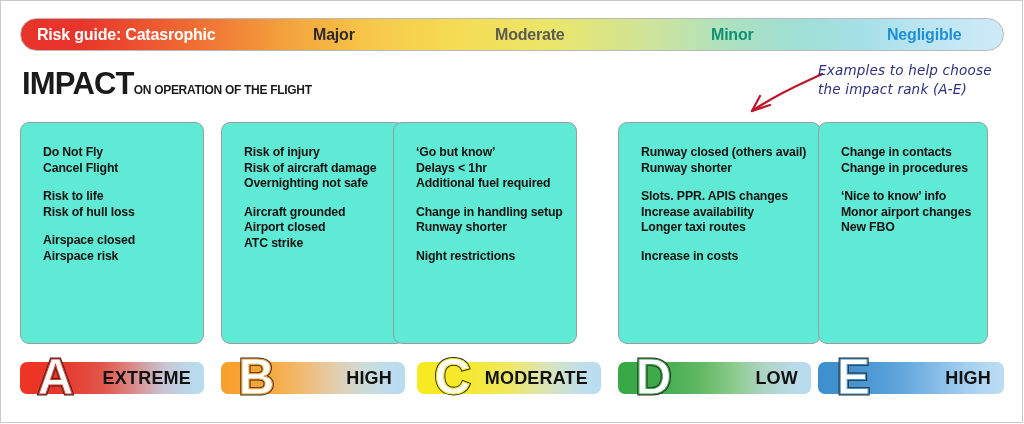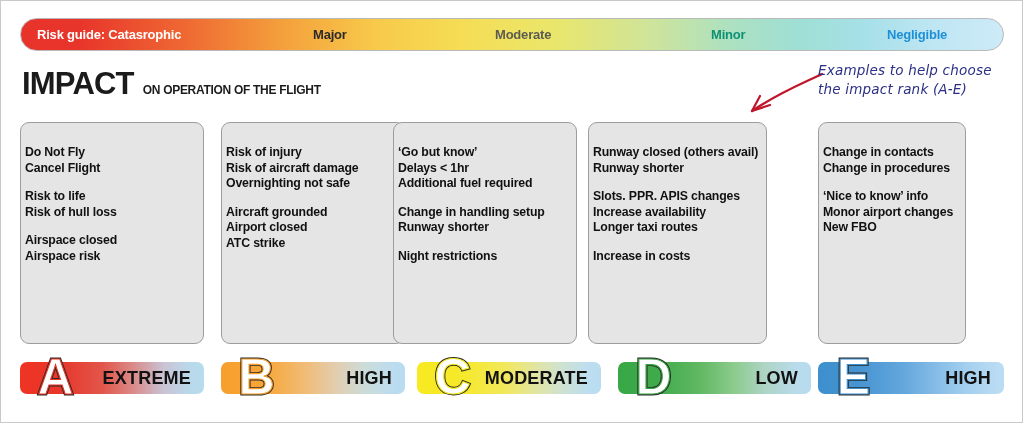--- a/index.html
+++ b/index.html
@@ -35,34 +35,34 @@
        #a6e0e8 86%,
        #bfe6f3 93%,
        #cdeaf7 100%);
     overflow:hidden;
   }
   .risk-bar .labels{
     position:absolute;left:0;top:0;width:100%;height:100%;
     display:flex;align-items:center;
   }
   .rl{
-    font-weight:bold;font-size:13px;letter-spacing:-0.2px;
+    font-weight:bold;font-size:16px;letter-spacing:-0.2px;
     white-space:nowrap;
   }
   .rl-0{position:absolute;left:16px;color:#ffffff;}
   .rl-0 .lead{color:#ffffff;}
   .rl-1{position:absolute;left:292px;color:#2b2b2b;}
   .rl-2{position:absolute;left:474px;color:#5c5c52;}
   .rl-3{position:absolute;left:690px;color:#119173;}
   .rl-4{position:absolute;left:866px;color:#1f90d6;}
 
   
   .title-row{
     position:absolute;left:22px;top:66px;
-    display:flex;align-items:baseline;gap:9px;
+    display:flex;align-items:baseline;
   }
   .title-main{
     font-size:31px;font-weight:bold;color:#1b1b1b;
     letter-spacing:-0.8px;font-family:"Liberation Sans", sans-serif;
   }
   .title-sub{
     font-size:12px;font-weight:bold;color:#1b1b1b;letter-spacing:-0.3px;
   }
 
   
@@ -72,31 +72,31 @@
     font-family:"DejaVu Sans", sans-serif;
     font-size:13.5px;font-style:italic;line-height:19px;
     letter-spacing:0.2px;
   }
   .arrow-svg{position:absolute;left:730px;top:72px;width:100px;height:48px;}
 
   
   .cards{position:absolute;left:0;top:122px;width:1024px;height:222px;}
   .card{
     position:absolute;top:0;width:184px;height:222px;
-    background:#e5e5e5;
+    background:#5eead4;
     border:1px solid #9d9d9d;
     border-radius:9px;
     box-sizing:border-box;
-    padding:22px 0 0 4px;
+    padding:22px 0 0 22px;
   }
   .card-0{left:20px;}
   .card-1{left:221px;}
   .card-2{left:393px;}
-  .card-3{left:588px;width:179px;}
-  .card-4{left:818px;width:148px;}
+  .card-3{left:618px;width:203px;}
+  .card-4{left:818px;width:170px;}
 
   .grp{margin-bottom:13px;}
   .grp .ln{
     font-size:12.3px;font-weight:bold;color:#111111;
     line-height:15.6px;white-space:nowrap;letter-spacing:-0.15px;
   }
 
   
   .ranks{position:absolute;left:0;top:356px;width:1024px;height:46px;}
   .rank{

-=-=-=-=-

TASK REQUIREMENTS:
Reproduce each line of the records in which the string "baseline" appears.

EXPECTED OUTPUT:
-    display:flex;align-items:baseline;gap:9px;
+    display:flex;align-items:baseline;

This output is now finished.